I don't think I understand what could run as a result of destructing the thread pool executor on exit. My guess is that it calls the destructors of thread-local global objects and then call the operating system to kill threads. If that's the case, the cost of doing that should be negligible because we don't have any thread-local globals. But is that understanding correct?

I don't think I understand what could run as a result of destructing the thread pool executor on exit. My guess is that it calls the destructors of thread-local global objects and then call the operating system to kill threads. If that's the case, the cost of doing that should be negligible because we don't have any thread-local globals. But is that understanding correct?

I guess so, plus the overhead of actually joining and waiting for all the threads to complete.

Put another way though; lld currently exits with _exit instead of exit explicitly to skip running destructors, for performance reasons. If you have a case where you can measure the difference between these two, to conclude that the distinction is worthwhile, it should be easy to measure the impact of this patch, whether it still keeps the same beneficial tradeoff as before, or if it goes closer to the case of exit with running all destructors, which we explicitly didn't want to.

If it's isn't doable to actually measure any such difference, I would say this patch also should be fine because whatever difference it makes is within the unmeasurable range.

ruiu added a comment.Nov 5 2018, 1:33 AM

I guess so, plus the overhead of actually joining and waiting for all the threads to complete.

Waiting for all the threads for completion may incur a noticeable delay when exiting in an error condition. Currently, when we exit from one thread running a parallel-for loop, I believe the entire process exit immediately, but if we wait for all thread to complete, I think we'll wait for the parallel-for loop to complete.

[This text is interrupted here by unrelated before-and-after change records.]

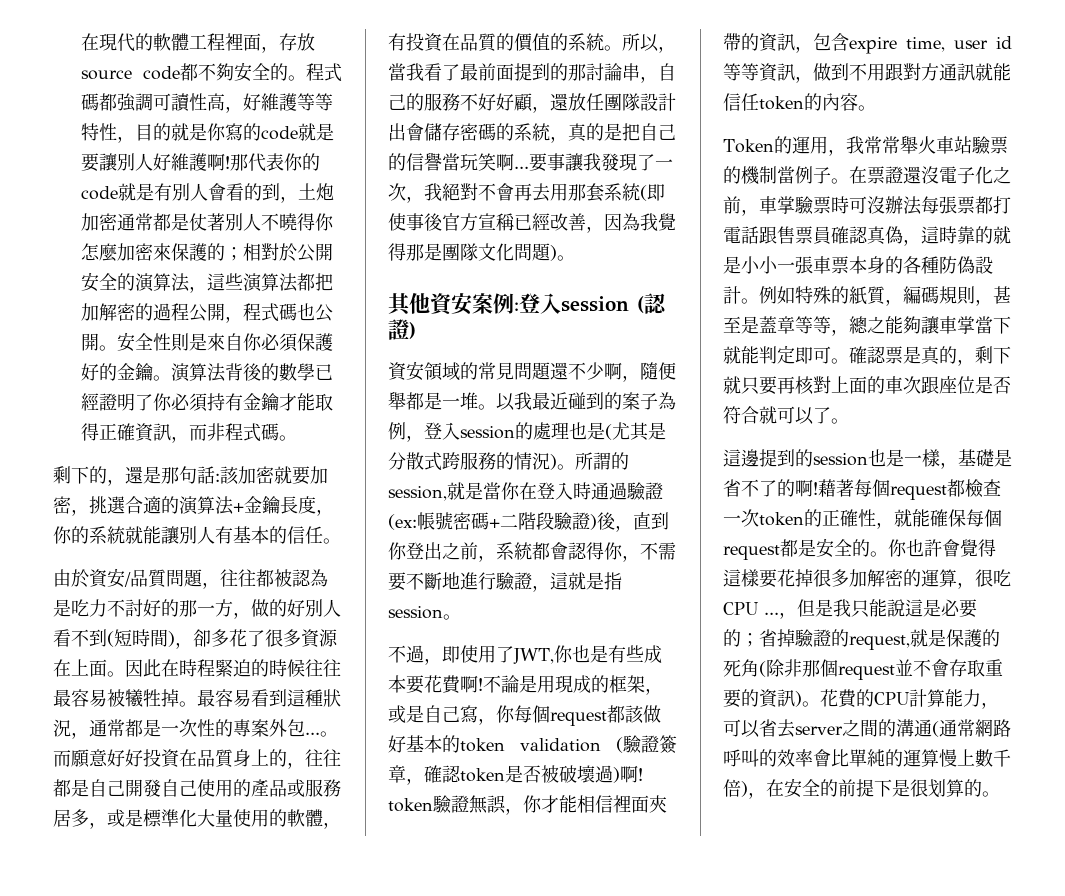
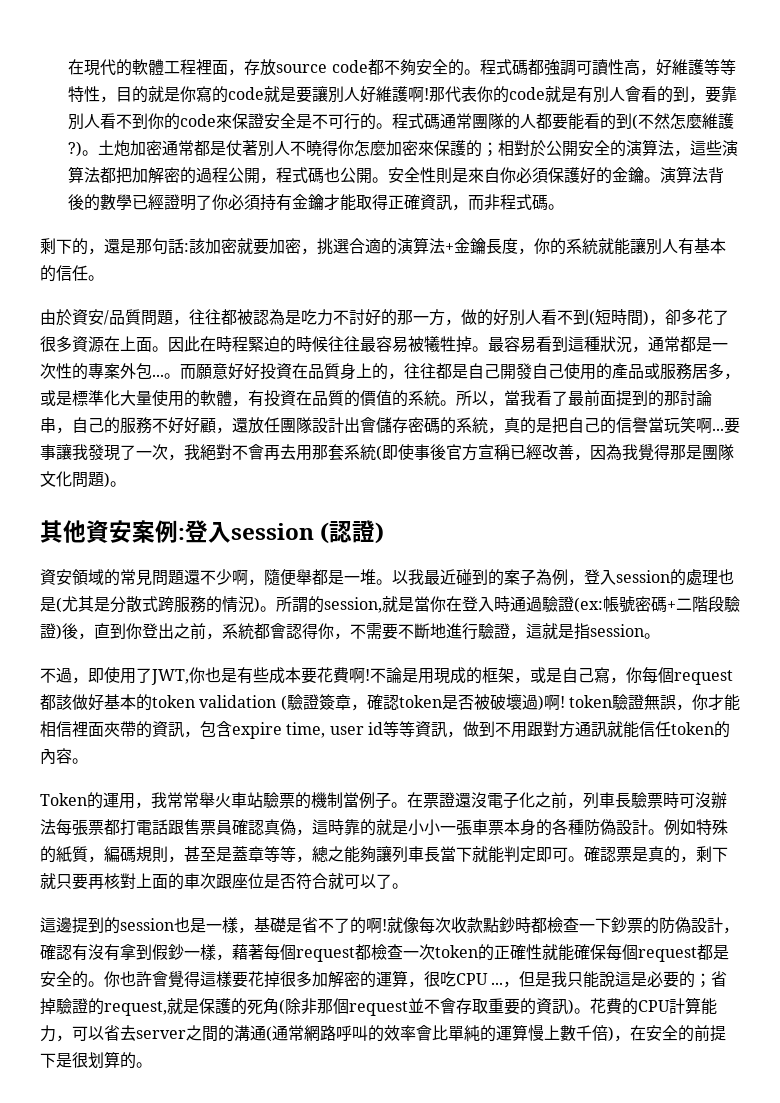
- 那代表你的code就是有別人會看的到，土炮加密通常都是仗著別人不曉得你怎麼加密來保護的；相對於公開安全的演算法，這些演算法都把加解密的過程公開，程式碼也公開。
+ 那代表你的code就是有別人會看的到，要靠別人看不到你的code來保證安全是不可行的。程式碼通常團隊的人都要能看的到(不然怎麼維護?)。土炮加密通常都是仗著別人不曉得你怎麼加密來保護的；相對於公開安全的演算法，這些演算法都把加解密的過程公開，程式碼也公開。
- 在票證還沒電子化之前，車掌驗票時可沒辦法每張票都打電話跟售票員確認真偽，這時靠的就是小小一張車票本身的各種防偽設計。
+ 在票證還沒電子化之前，列車長驗票時可沒辦法每張票都打電話跟售票員確認真偽，這時靠的就是小小一張車票本身的各種防偽設計。
- 例如特殊的紙質，編碼規則，甚至是蓋章等等，總之能夠讓車掌當下就能判定即可。
+ 例如特殊的紙質，編碼規則，甚至是蓋章等等，總之能夠讓列車長當下就能判定即可。
- 藉著每個request都檢查一次token的正確性，就能確保每個request都是安全的。
+ 就像每次收款點鈔時都檢查一下鈔票的防偽設計，確認有沒有拿到假鈔一樣，藉著每個request都檢查一次token的正確性就能確保每個request都是安全的。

That situation could happen if we are processing relocations, for example, and found a lot of relocation errors.

I guess so, plus the overhead of actually joining and waiting for all the threads to complete.

Waiting for all the threads for completion may incur a noticeable delay when exiting in an error condition. Currently, when we exit from one thread running a parallel-for loop, I believe the entire process exit immediately, but if we wait for all thread to complete, I think we'll wait for the parallel-for loop to complete. That situation could happen if we are processing relocations, for example, and found a lot of relocation errors.

Ok, I see.

I think this one might be correct in general though (for any other tool that uses the LLVM internals built into a separate DLL), but for LLD for wanting to exit quickly, should there be a way to tell the ThreadPoolExecutor object to skip any cleanup in the destructor?

ruiu added a comment.Nov 5 2018, 2:02 AM

I think this one might be correct in general though (for any other tool that uses the LLVM internals built into a separate DLL), but for LLD for wanting to exit quickly, should there be a way to tell the ThreadPoolExecutor object to skip any cleanup in the destructor?

Yeah I guess so. The point of existing as quickly as possible if we decide to exit is to minimize the latency for interactive users, and I think if we can achieve that goal by introducing some mechanism, it's probably worth it.